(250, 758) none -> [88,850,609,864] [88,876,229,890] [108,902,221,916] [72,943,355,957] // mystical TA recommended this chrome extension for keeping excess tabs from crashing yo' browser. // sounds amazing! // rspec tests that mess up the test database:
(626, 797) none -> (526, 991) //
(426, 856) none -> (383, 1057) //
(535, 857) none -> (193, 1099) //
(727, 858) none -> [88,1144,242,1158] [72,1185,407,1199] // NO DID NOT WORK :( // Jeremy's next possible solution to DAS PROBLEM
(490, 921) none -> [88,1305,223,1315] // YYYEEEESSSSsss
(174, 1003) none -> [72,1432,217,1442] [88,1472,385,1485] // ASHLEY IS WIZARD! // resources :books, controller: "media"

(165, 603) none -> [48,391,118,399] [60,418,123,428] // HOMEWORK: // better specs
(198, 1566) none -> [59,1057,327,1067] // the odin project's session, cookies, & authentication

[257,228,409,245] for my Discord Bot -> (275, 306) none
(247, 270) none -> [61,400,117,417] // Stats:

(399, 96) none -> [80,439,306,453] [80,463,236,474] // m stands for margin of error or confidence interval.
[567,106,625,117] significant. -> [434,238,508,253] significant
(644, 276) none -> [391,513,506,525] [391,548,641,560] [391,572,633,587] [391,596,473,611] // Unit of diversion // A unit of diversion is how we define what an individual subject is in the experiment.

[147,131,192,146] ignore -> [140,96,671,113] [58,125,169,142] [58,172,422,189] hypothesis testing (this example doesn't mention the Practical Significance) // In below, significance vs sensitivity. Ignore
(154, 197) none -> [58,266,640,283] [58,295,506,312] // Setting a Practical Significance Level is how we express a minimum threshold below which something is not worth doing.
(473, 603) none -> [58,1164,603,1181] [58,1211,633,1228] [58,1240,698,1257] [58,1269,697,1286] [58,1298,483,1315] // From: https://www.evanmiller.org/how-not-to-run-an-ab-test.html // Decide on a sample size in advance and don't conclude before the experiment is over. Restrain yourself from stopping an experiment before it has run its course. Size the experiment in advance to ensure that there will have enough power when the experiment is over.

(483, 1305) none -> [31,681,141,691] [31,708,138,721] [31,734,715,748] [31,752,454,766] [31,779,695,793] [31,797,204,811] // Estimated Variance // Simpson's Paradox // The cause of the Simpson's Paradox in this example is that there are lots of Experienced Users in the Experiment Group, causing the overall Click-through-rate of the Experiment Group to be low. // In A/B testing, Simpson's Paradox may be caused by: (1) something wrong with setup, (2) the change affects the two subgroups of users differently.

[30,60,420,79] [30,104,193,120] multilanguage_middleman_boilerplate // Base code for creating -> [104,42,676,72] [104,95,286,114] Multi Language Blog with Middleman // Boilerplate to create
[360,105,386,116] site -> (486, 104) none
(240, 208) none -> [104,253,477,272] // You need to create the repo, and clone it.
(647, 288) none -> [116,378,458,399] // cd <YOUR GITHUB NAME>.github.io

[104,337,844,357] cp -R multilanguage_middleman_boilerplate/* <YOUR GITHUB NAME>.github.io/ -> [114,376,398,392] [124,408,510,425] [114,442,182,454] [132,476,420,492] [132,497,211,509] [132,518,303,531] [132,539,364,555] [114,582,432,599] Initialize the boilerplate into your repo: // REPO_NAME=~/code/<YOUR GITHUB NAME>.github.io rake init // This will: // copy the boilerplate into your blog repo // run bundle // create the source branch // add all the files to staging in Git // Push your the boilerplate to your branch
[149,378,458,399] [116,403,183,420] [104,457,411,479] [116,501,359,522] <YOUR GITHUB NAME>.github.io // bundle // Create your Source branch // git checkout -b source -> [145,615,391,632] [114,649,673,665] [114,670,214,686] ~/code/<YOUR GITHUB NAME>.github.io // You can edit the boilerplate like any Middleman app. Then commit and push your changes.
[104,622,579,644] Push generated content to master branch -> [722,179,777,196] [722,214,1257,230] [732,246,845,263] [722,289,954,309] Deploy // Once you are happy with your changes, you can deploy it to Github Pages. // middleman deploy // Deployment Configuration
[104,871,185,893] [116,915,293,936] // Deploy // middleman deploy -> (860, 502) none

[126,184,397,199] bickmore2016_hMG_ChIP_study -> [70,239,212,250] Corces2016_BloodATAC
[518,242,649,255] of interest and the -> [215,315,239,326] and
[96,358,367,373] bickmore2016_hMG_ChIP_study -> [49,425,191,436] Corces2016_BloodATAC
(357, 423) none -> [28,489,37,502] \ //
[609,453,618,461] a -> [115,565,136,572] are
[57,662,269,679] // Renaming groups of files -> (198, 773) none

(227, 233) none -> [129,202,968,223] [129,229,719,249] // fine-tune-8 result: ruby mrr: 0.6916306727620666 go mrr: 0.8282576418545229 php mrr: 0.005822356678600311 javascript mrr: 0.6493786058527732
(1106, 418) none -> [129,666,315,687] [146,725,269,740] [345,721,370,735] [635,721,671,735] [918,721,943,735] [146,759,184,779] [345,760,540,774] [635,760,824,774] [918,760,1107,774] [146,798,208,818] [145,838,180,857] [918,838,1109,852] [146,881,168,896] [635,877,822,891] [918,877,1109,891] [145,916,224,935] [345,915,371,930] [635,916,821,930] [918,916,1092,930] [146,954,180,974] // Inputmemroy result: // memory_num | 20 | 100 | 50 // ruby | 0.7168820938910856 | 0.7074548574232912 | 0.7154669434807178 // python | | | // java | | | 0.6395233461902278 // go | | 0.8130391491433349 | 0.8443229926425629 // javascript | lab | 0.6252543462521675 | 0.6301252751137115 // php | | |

= = = = = = =

• Work required: What is needed is an exact reproduction of the data.

• Response to the task:
(250, 758) none -> [88,850,609,864] [88,876,229,890] [108,902,221,916] [72,943,355,957] // mystical TA recommended this chrome extension for keeping excess tabs from crashing yo' browser. // sounds amazing! // rspec tests that mess up the test database:
(626, 797) none -> (526, 991) //
(426, 856) none -> (383, 1057) //
(535, 857) none -> (193, 1099) //
(727, 858) none -> [88,1144,242,1158] [72,1185,407,1199] // NO DID NOT WORK :( // Jeremy's next possible solution to DAS PROBLEM
(490, 921) none -> [88,1305,223,1315] // YYYEEEESSSSsss
(174, 1003) none -> [72,1432,217,1442] [88,1472,385,1485] // ASHLEY IS WIZARD! // resources :books, controller: "media"

(165, 603) none -> [48,391,118,399] [60,418,123,428] // HOMEWORK: // better specs
(198, 1566) none -> [59,1057,327,1067] // the odin project's session, cookies, & authentication

[257,228,409,245] for my Discord Bot -> (275, 306) none
(247, 270) none -> [61,400,117,417] // Stats:

(399, 96) none -> [80,439,306,453] [80,463,236,474] // m stands for margin of error or confidence interval.
[567,106,625,117] significant. -> [434,238,508,253] significant
(644, 276) none -> [391,513,506,525] [391,548,641,560] [391,572,633,587] [391,596,473,611] // Unit of diversion // A unit of diversion is how we define what an individual subject is in the experiment.

[147,131,192,146] ignore -> [140,96,671,113] [58,125,169,142] [58,172,422,189] hypothesis testing (this example doesn't mention the Practical Significance) // In below, significance vs sensitivity. Ignore
(154, 197) none -> [58,266,640,283] [58,295,506,312] // Setting a Practical Significance Level is how we express a minimum threshold below which something is not worth doing.
(473, 603) none -> [58,1164,603,1181] [58,1211,633,1228] [58,1240,698,1257] [58,1269,697,1286] [58,1298,483,1315] // From: https://www.evanmiller.org/how-not-to-run-an-ab-test.html // Decide on a sample size in advance and don't conclude before the experiment is over. Restrain yourself from stopping an experiment before it has run its course. Size the experiment in advance to ensure that there will have enough power when the experiment is over.

(483, 1305) none -> [31,681,141,691] [31,708,138,721] [31,734,715,748] [31,752,454,766] [31,779,695,793] [31,797,204,811] // Estimated Variance // Simpson's Paradox // The cause of the Simpson's Paradox in this example is that there are lots of Experienced Users in the Experiment Group, causing the overall Click-through-rate of the Experiment Group to be low. // In A/B testing, Simpson's Paradox may be caused by: (1) something wrong with setup, (2) the change affects the two subgroups of users differently.

[30,60,420,79] [30,104,193,120] multilanguage_middleman_boilerplate // Base code for creating -> [104,42,676,72] [104,95,286,114] Multi Language Blog with Middleman // Boilerplate to create
[360,105,386,116] site -> (486, 104) none
(240, 208) none -> [104,253,477,272] // You need to create the repo, and clone it.
(647, 288) none -> [116,378,458,399] // cd <YOUR GITHUB NAME>.github.io

[104,337,844,357] cp -R multilanguage_middleman_boilerplate/* <YOUR GITHUB NAME>.github.io/ -> [114,376,398,392] [124,408,510,425] [114,442,182,454] [132,476,420,492] [132,497,211,509] [132,518,303,531] [132,539,364,555] [114,582,432,599] Initialize the boilerplate into your repo: // REPO_NAME=~/code/<YOUR GITHUB NAME>.github.io rake init // This will: // copy the boilerplate into your blog repo // run bundle // create the source branch // add all the files to staging in Git // Push your the boilerplate to your branch
[149,378,458,399] [116,403,183,420] [104,457,411,479] [116,501,359,522] <YOUR GITHUB NAME>.github.io // bundle // Create your Source branch // git checkout -b source -> [145,615,391,632] [114,649,673,665] [114,670,214,686] ~/code/<YOUR GITHUB NAME>.github.io // You can edit the boilerplate like any Middleman app. Then commit and push your changes.
[104,622,579,644] Push generated content to master branch -> [722,179,777,196] [722,214,1257,230] [732,246,845,263] [722,289,954,309] Deploy // Once you are happy with your changes, you can deploy it to Github Pages. // middleman deploy // Deployment Configuration
[104,871,185,893] [116,915,293,936] // Deploy // middleman deploy -> (860, 502) none

[126,184,397,199] bickmore2016_hMG_ChIP_study -> [70,239,212,250] Corces2016_BloodATAC
[518,242,649,255] of interest and the -> [215,315,239,326] and
[96,358,367,373] bickmore2016_hMG_ChIP_study -> [49,425,191,436] Corces2016_BloodATAC
(357, 423) none -> [28,489,37,502] \ //
[609,453,618,461] a -> [115,565,136,572] are
[57,662,269,679] // Renaming groups of files -> (198, 773) none

(227, 233) none -> [129,202,968,223] [129,229,719,249] // fine-tune-8 result: ruby mrr: 0.6916306727620666 go mrr: 0.8282576418545229 php mrr: 0.005822356678600311 javascript mrr: 0.6493786058527732
(1106, 418) none -> [129,666,315,687] [146,725,269,740] [345,721,370,735] [635,721,671,735] [918,721,943,735] [146,759,184,779] [345,760,540,774] [635,760,824,774] [918,760,1107,774] [146,798,208,818] [145,838,180,857] [918,838,1109,852] [146,881,168,896] [635,877,822,891] [918,877,1109,891] [145,916,224,935] [345,915,371,930] [635,916,821,930] [918,916,1092,930] [146,954,180,974] // Inputmemroy result: // memory_num | 20 | 100 | 50 // ruby | 0.7168820938910856 | 0.7074548574232912 | 0.7154669434807178 // python | | | // java | | | 0.6395233461902278 // go | | 0.8130391491433349 | 0.8443229926425629 // javascript | lab | 0.6252543462521675 | 0.6301252751137115 // php | | |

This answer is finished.